Assigned task >>
Each line below that includes the word "Implement" is to be reported.

Working data >>
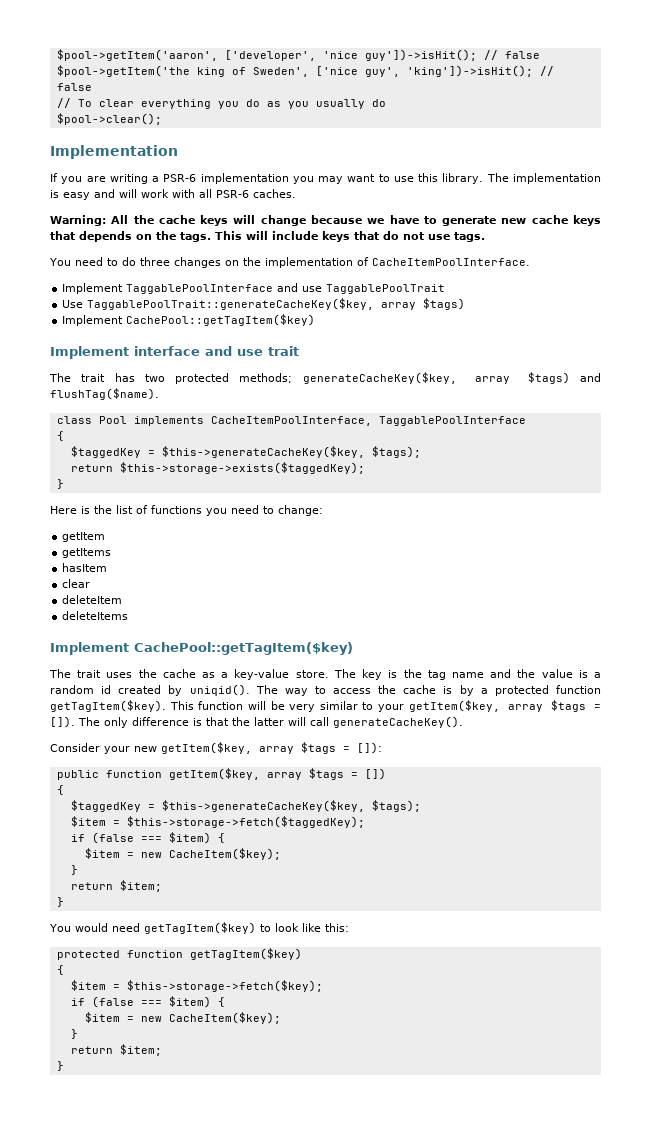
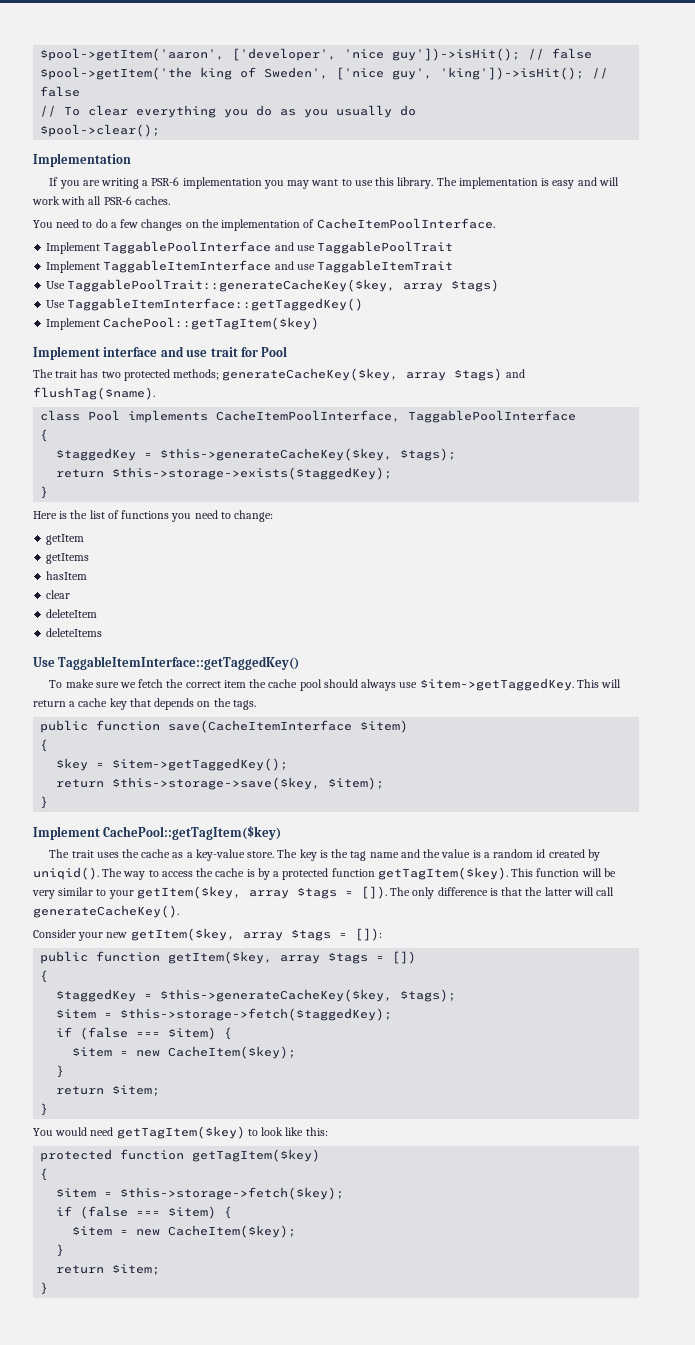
[50,215,601,226] [50,231,485,242] // Warning: All the cache keys will change because we have to generate new cache keys that depends on the tags. This will include keys that do not use tags. -> (170, 200) none
[139,257,170,266] three -> [110,219,139,228] a few
(446, 289) none -> [46,260,454,273] // Implement TaggableItemInterface and use TaggableItemTrait
(466, 304) none -> [46,298,364,311] // Use TaggableItemInterface::getTaggedKey()
(299, 351) none -> [240,346,288,357] for Pool
(129, 615) none -> [33,656,300,670] [49,678,622,691] [33,698,256,710] [40,720,409,733] [40,739,49,752] [56,758,289,771] [56,777,385,790] [40,796,49,809] // Use TaggableItemInterface::getTaggedKey() // To make sure we fetch the correct item the cache pool should always use $item->getTaggedKey. This will return a cache key that depends on the tags. // public function save(CacheItemInterface $item) // { // $key = $item->getTaggedKey(); // return $this->storage->save($key, $item); // }

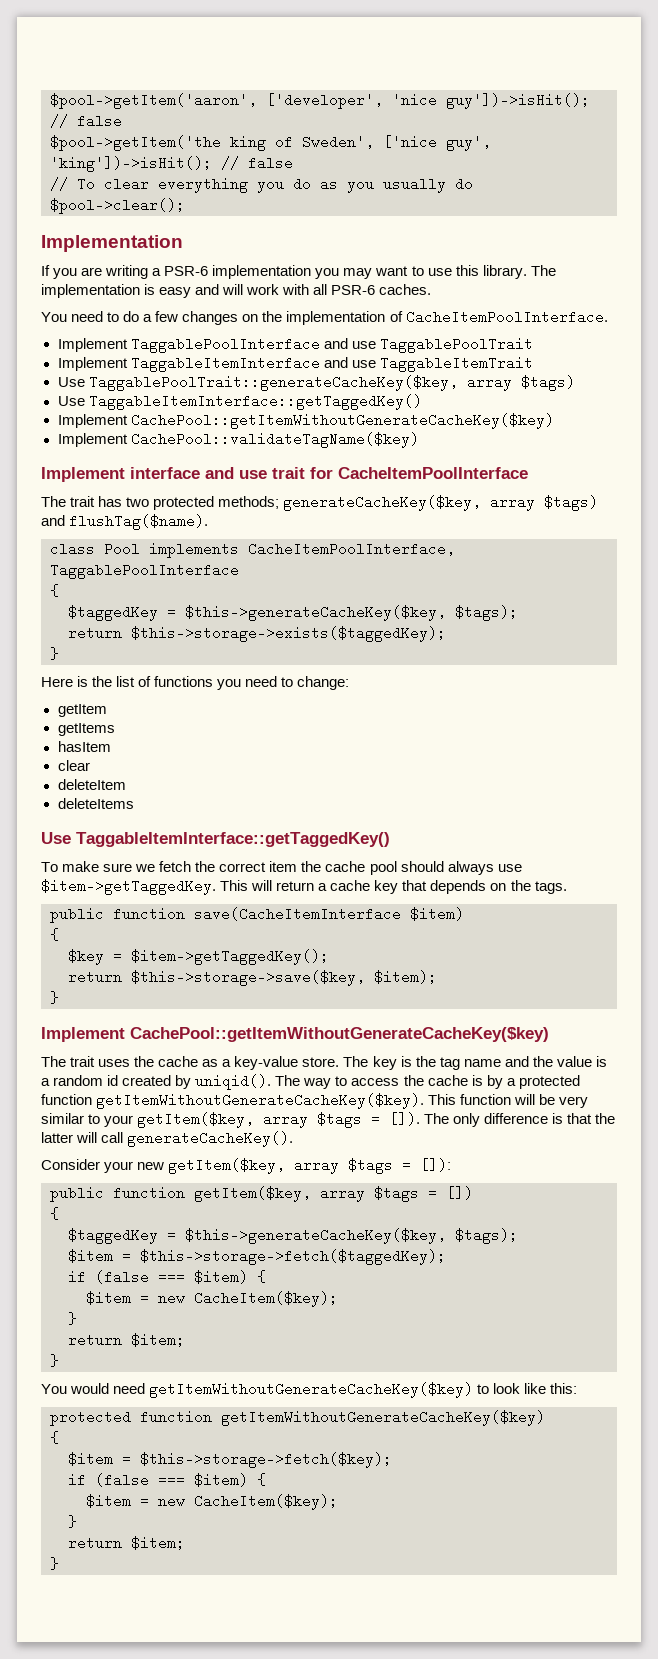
[103,317,320,330] CachePool::getTagItem($key) -> [130,413,554,429] [57,432,419,448] CachePool::getItemWithoutGenerateCacheKey($key) // Implement CachePool::validateTagName($key)
[261,346,288,357] Pool -> [338,467,528,479] CacheItemPoolInterface
[103,825,282,840] CachePool::getTagItem($key) -> [130,1027,549,1042] CachePool::getItemWithoutGenerateCacheKey($key)
[377,867,508,880] getTagItem($key). -> [96,1093,425,1109] getItemWithoutGenerateCacheKey($key).
[116,1126,245,1139] getTagItem($key) -> [149,1382,474,1398] getItemWithoutGenerateCacheKey($key)
[192,1149,321,1162] getTagItem($key) -> [221,1410,545,1426] getItemWithoutGenerateCacheKey($key)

Solved problem >>
(446, 289) none -> [46,260,454,273] // Implement TaggableItemInterface and use TaggableItemTrait
[103,317,320,330] CachePool::getTagItem($key) -> [130,413,554,429] [57,432,419,448] CachePool::getItemWithoutGenerateCacheKey($key) // Implement CachePool::validateTagName($key)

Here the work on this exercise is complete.